I still buy a lot of books, and I still check out more library books that I can read. I am very susceptible to the enthusiastic reviews of other readers.

I am still primarily a "one book at a time reader."

I read by whim, by what catches my eye and interest, so I'm still a very bad book club member. I have also given up requesting review copies (not that I ever got many of those).


What has changed:

I read far fewer mysteries, primarily classic/Golden Age now, or historical mysteries like Ovidia Yu's Crown Colony series. I have lost any taste I had for gore, and so many present-day stories still seem to feature serial killers. I find cosy mysteries too cosy, or they take murder too lightly, and I can usually spot the future victim the first time they appear.
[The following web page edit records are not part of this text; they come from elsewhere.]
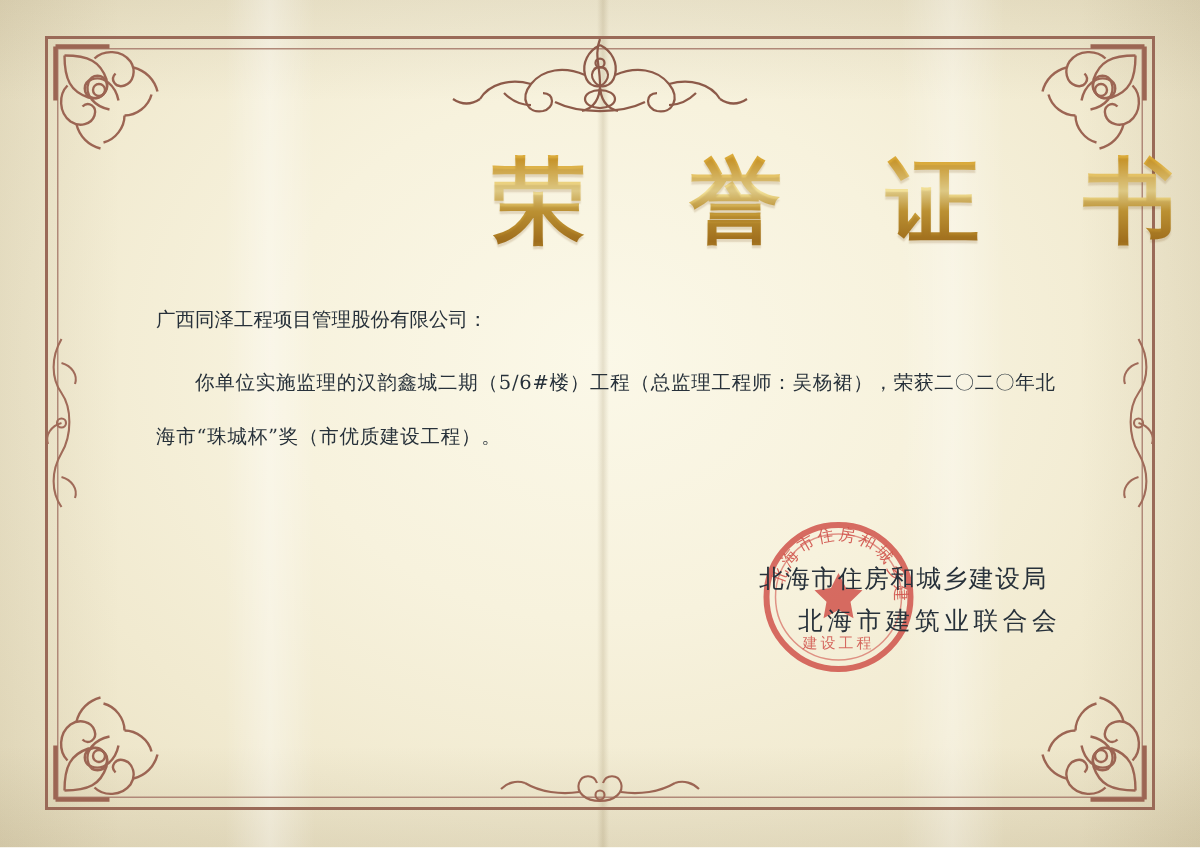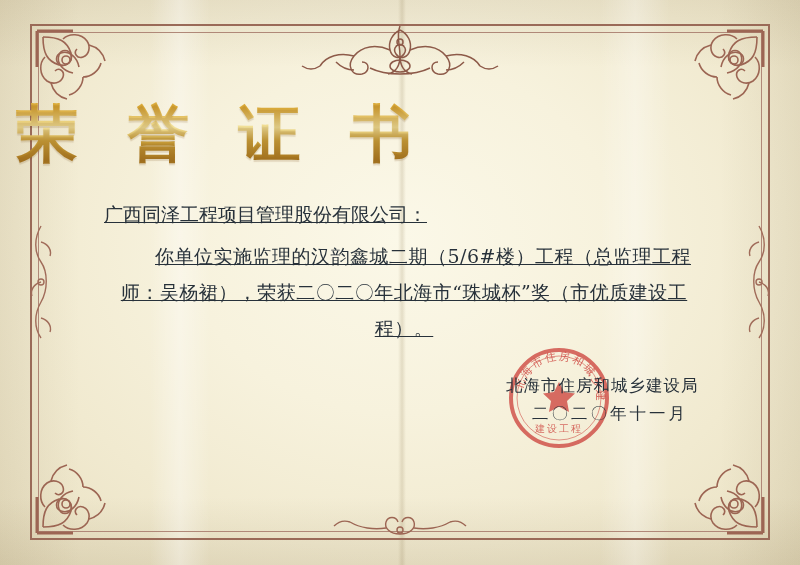--- a/index.html
+++ b/index.html
@@ -107,8 +107,8 @@
     position: absolute;
     left: 0; right: 0;
     top: 92px;
-    text-align: left;
-    font-family: Liberation Sans, sans-serif;
+    text-align: right;
+    font-family: Liberation Mono, monospace;
     font-size: 62px;
     font-weight: bold;
     letter-spacing: 16px;

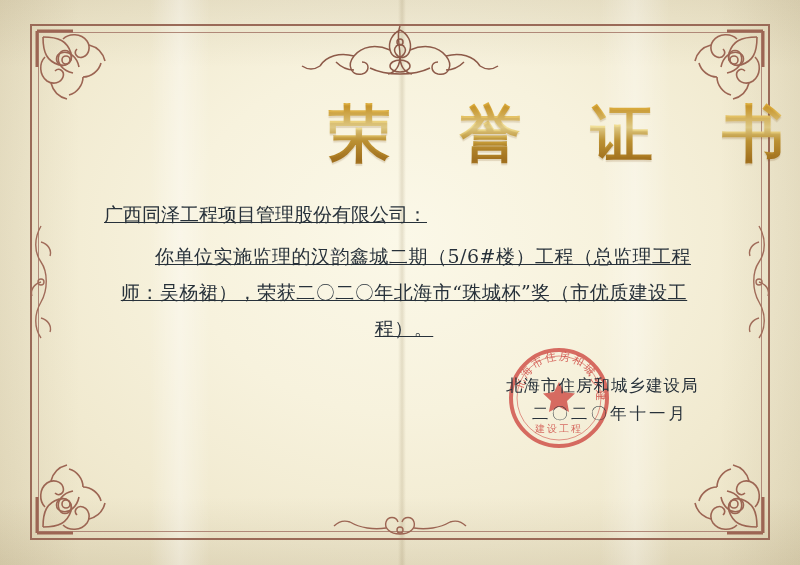--- a/index.html
+++ b/index.html
@@ -129,9 +129,8 @@
     width: 600px;
     font-family: "DejaVu Serif", serif;
     color: #27313a;
-    font-size: 19px;
+    font-size: 13px;
     line-height: 36px;
-    text-decoration: underline;
   }
   .salutation { margin: 0 0 6px 0; }
   .para {

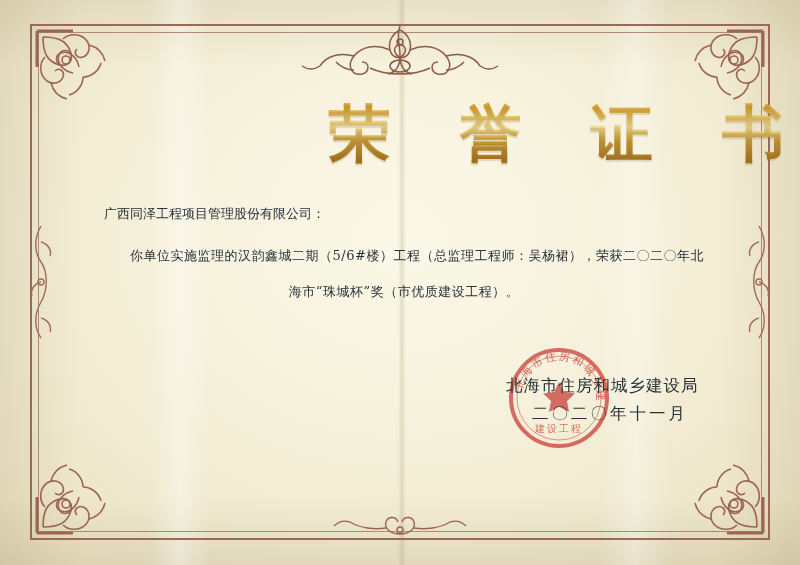--- a/index.html
+++ b/index.html
@@ -137,7 +137,6 @@
     margin: 0;
     text-indent: 2em;
     letter-spacing: 0.5px;
-    text-align: center;
   }
   .closing {
     margin: 14px 0 0 0;

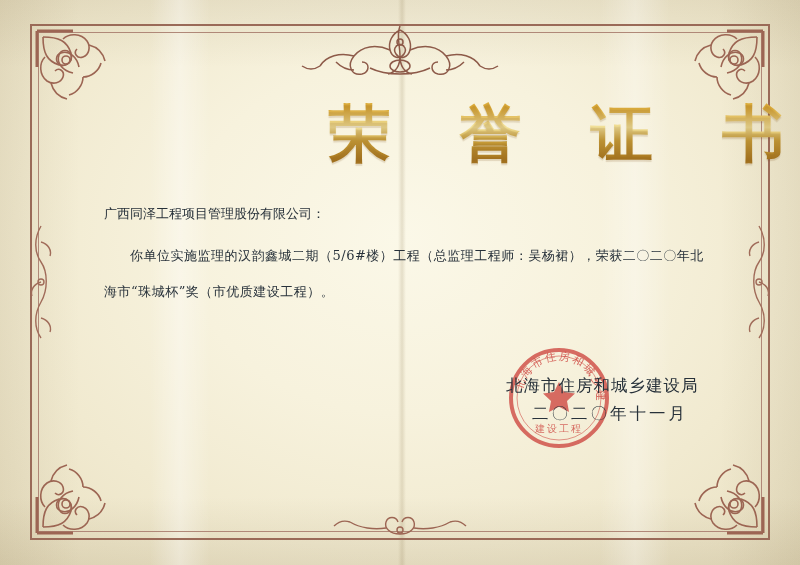--- a/index.html
+++ b/index.html
@@ -312,7 +312,7 @@
 
   <div class="signature">
     <div class="sig-line">北海市住房和城乡建设局</div>
-    <div class="sig-line sig-date">二〇二〇年十一月</div>
+    <div class="sig-line sig-date">北海市建筑业联合会</div>
   </div>
 
 </div>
I have favorite contemporary authors like Deborah Crombie and Margaret Maron, whose books I re-read with the pleasure of meeting old friends, and I do read their new books (Deborah Crombie may have one coming this year, which will be cause for rejoicing). I have donated so many mysteries to the library sale shelves though.
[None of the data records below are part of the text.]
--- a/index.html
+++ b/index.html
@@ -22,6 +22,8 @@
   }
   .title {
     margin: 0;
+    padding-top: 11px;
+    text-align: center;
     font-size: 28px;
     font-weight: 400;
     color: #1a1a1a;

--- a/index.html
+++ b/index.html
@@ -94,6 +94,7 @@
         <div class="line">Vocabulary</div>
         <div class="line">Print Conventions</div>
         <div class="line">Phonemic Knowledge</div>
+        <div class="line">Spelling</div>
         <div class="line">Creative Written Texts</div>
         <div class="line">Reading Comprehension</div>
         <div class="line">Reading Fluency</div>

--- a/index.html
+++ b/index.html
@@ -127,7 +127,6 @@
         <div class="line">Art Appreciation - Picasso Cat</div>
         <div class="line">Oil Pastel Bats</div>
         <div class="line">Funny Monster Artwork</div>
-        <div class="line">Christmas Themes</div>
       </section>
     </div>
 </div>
I read more fantasy, both urban fantasy and what I think of as traditional or high fantasy, and also romantic fantasy. I think I needed worlds away from our own, especially in the last two years. I always enjoyed fantasy and science fiction, but I have found so many new and diverse authors to read: T. Kingfisher, Becky Chambers, Nghi Vo, Leslye Penelope. Just in the past year I became slightly obsessed with Victoria Goddard's books, starting with all 600 pages of The Hands of the Emperor, as well as Katherine Addison's Goblin Emperor and Audrey Faye's Ghost Mountain pack of shifters. Faye's books are absolute comfort reading for me.
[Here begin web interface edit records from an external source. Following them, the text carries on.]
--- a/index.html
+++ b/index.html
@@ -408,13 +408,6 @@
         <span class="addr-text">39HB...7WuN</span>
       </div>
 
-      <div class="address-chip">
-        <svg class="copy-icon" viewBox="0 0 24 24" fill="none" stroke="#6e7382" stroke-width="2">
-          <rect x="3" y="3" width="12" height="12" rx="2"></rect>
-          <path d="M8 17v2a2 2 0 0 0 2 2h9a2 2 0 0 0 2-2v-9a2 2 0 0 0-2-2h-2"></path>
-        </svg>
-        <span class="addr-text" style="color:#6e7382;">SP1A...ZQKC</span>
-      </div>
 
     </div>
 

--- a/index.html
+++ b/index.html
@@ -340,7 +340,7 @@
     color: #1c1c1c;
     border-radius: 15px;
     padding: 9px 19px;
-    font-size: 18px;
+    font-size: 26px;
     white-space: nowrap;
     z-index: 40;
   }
I haven't read a good Victorian doorstopper in ages. I haven't been reading the Virago and Persephone authors I collected so carefully - except that over Christmas I picked up Margery Sharp's Summer Visits (from Jane of Beyond Eden Rock's Goodreads recommendation). Losing myself in the story reminded me that it's not just fantasy that can take me to other worlds. I ended up looking to see which of her books I am still missing, so now The Faithful Servants has replaced it on the TBR stacks - and I finally ordered a copy of The Rescuers (I nobly resisted permanently "borrowing" a copy on a visit to my brother's family).

I think I am quicker to decide a book isn't working for me. Library books go back with no guilt. Thankfully my library started accepting donations again for their book sale shelves. There are still books I set aside for now, to try again (also known as "allowing a book to ripen").

I would have said I don't re-read as much, but looking back over last year's reading log, I see quite a bit. That has become my top question in deciding whether to keep a book: will I want to re-read this? It's interesting how often the answer is no.